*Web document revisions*

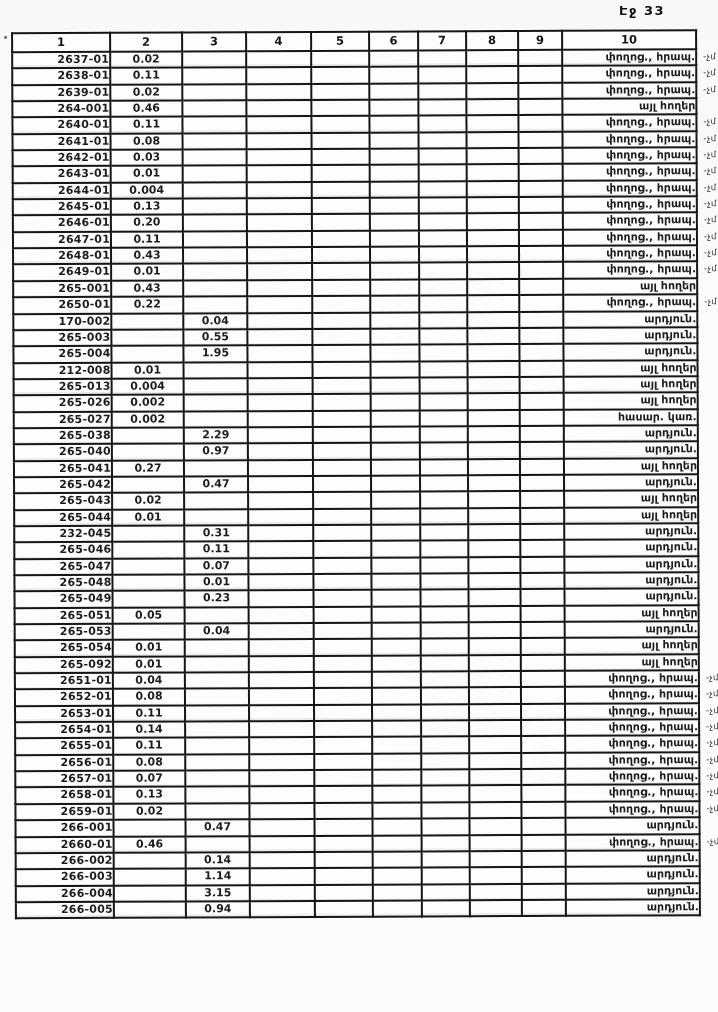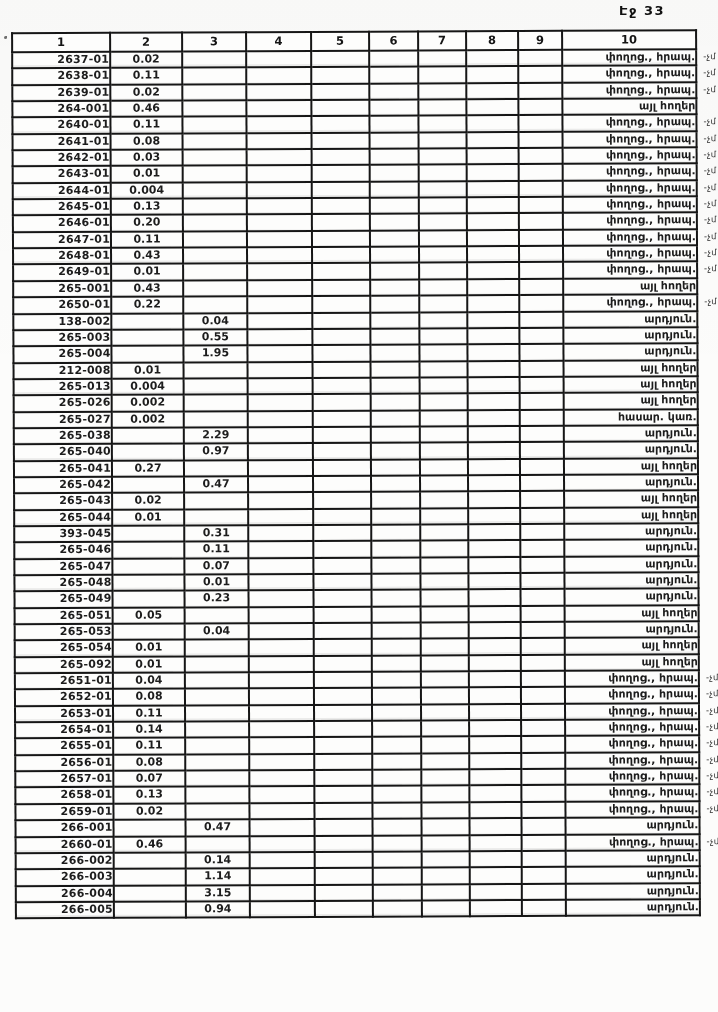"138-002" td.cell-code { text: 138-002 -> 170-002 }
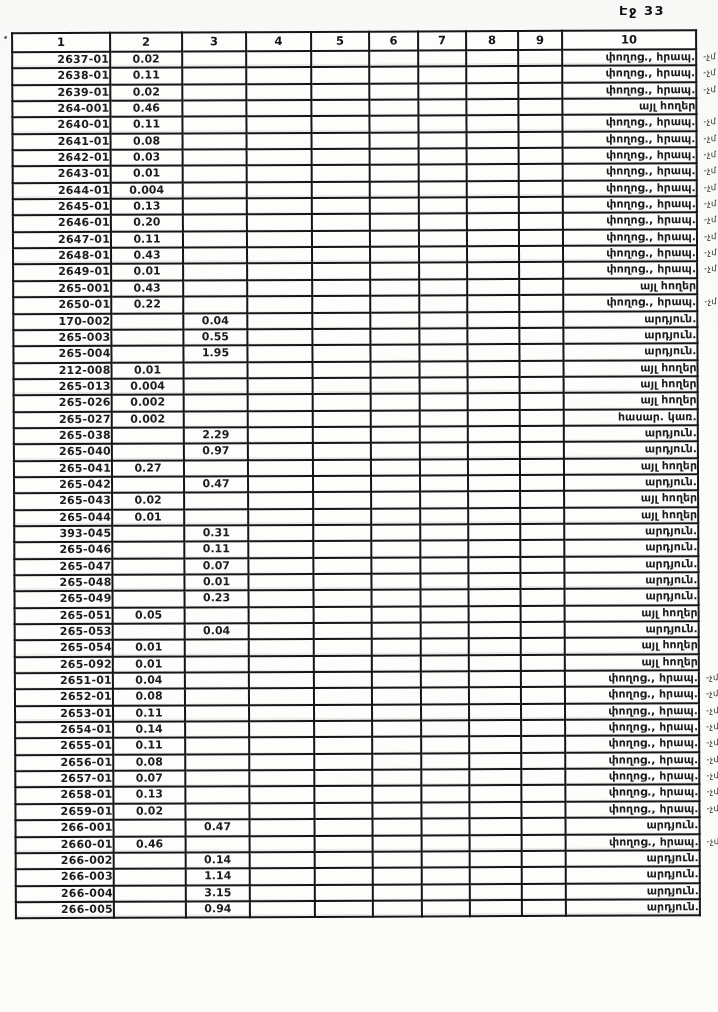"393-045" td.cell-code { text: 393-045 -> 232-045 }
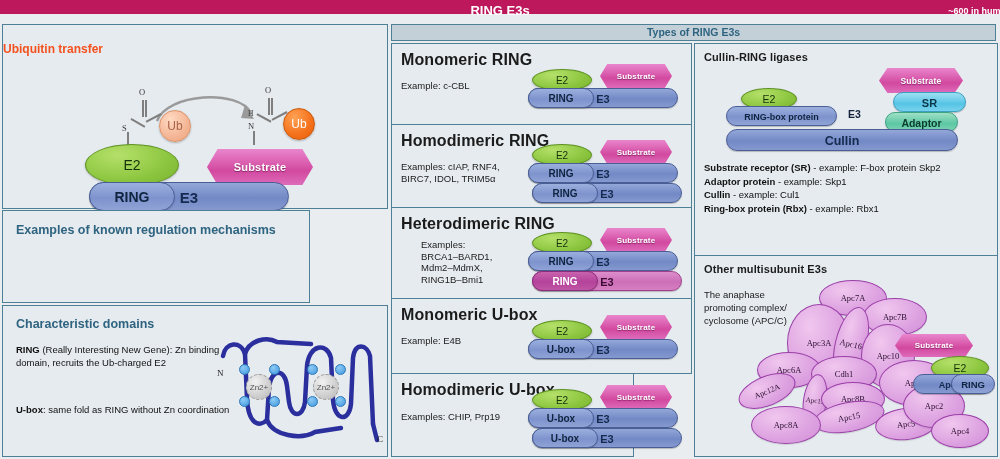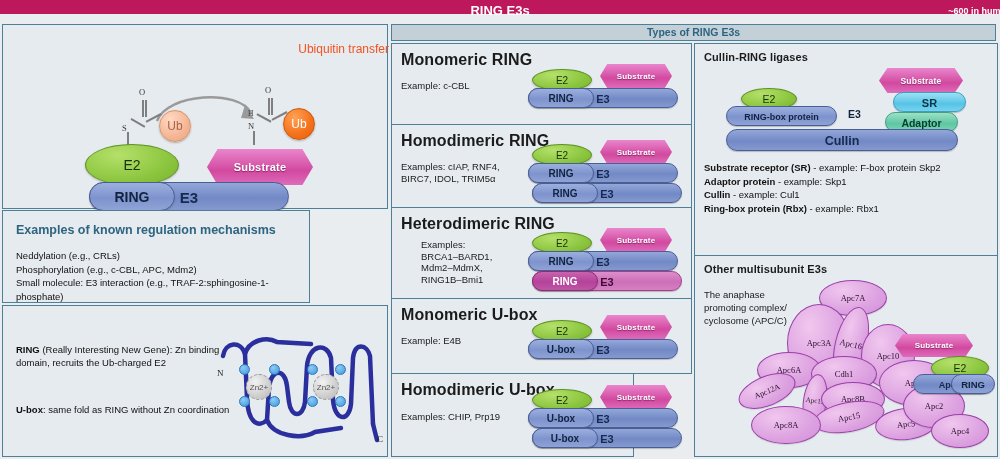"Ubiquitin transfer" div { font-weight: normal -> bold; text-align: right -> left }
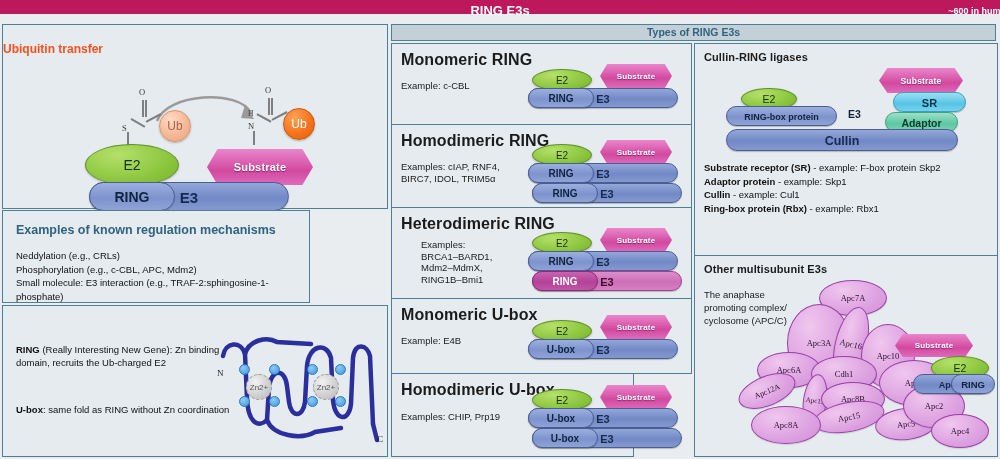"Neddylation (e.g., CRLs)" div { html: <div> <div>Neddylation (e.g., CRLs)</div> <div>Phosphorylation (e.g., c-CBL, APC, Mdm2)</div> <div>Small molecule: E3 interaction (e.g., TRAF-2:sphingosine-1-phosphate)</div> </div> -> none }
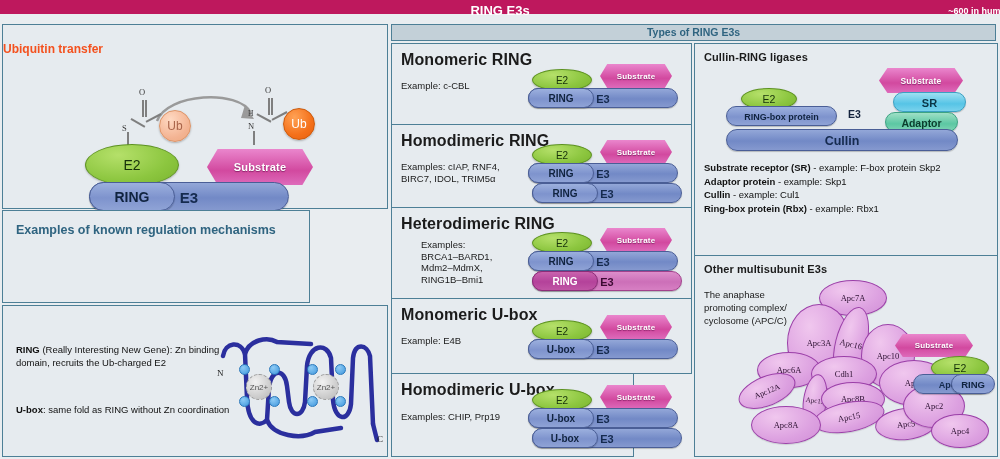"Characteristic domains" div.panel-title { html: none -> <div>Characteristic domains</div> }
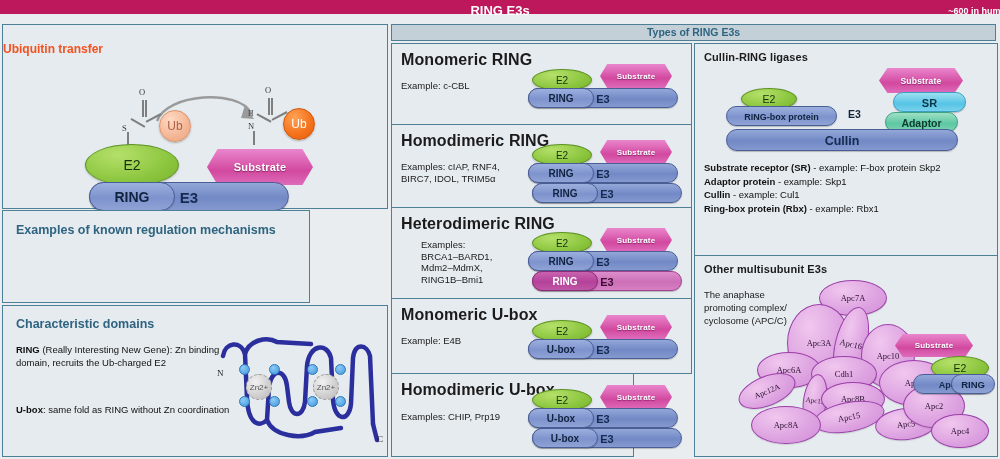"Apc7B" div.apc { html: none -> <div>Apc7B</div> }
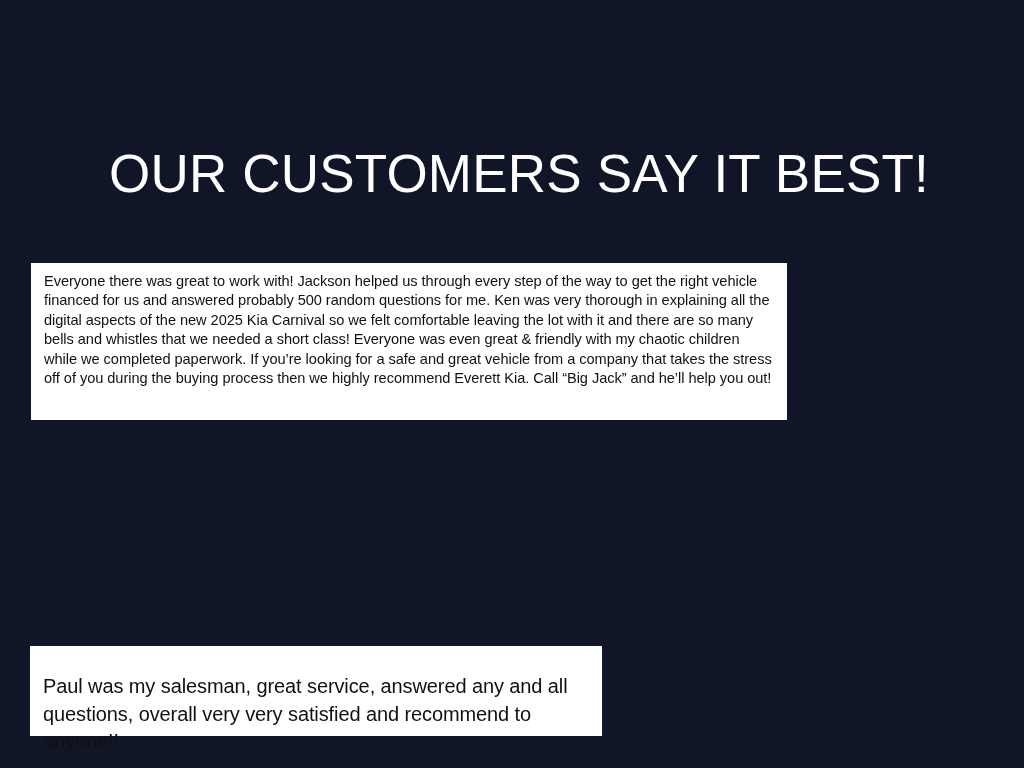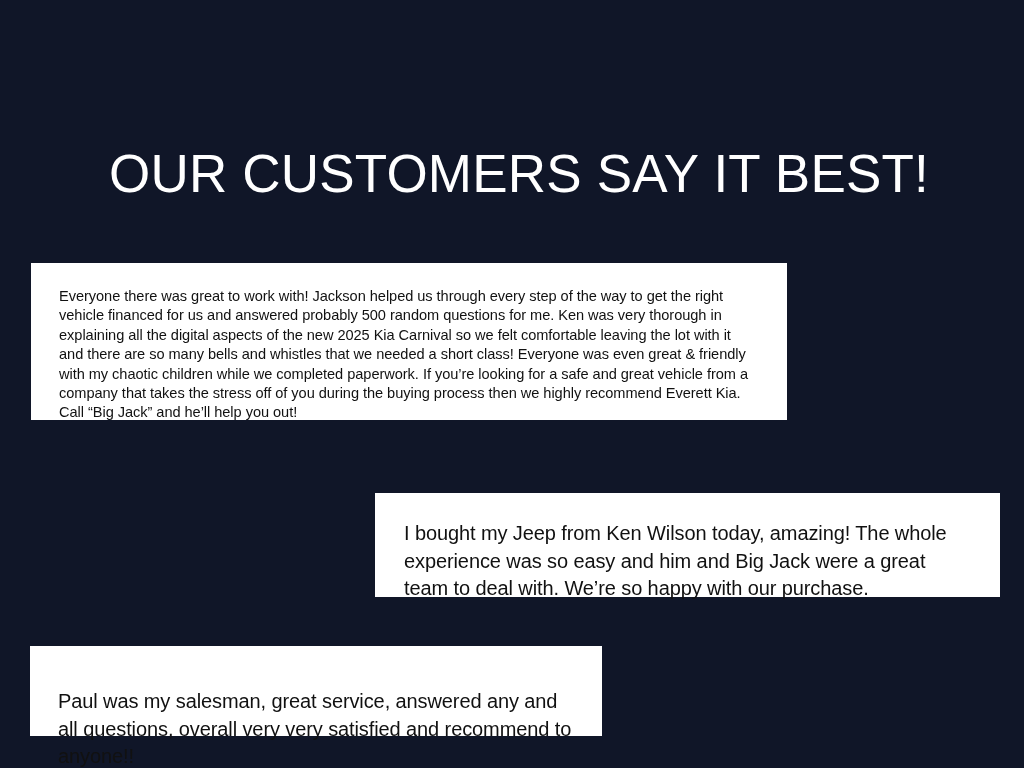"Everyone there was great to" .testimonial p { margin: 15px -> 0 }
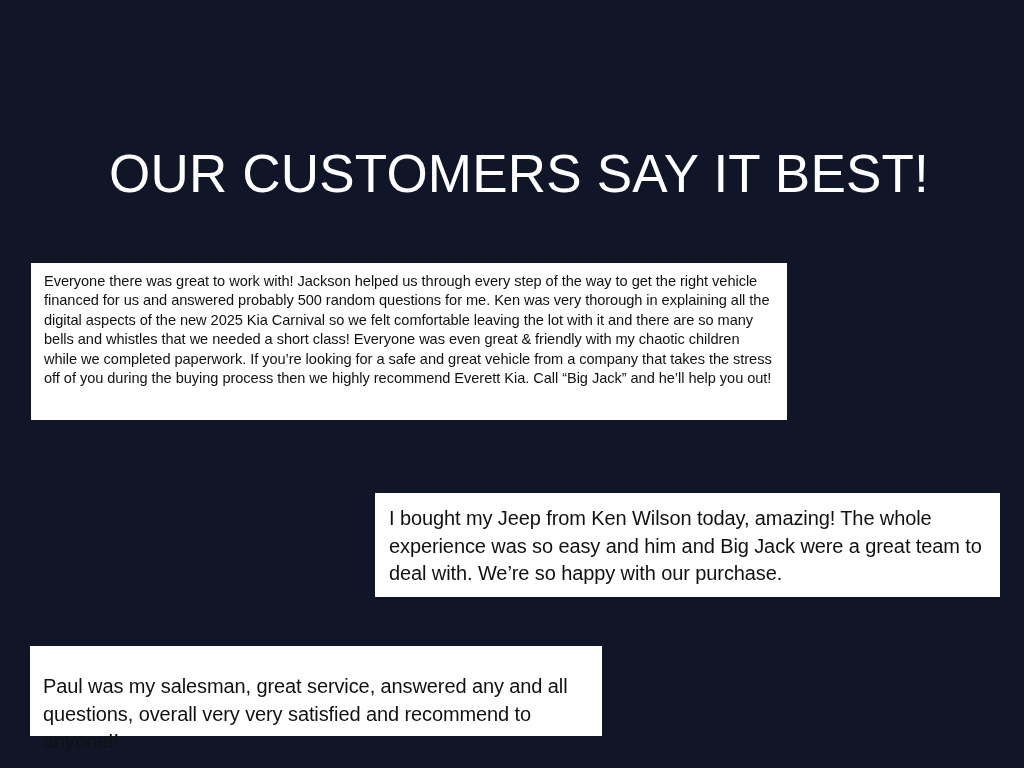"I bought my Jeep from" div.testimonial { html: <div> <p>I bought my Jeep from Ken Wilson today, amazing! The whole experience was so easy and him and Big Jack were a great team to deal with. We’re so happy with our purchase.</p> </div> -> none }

*WHAT YOU NEED TO DO*
In your reply, please set down exactly the lines from the one containing "there was great" through the end of the records, with the pictures left out.

*TASK OUTPUT*
"Everyone there was great to" .testimonial p { margin: 15px -> 0 }
"I bought my Jeep from" div.testimonial { html: <div> <p>I bought my Jeep from Ken Wilson today, amazing! The whole experience was so easy and him and Big Jack were a great team to deal with. We’re so happy with our purchase.</p> </div> -> none }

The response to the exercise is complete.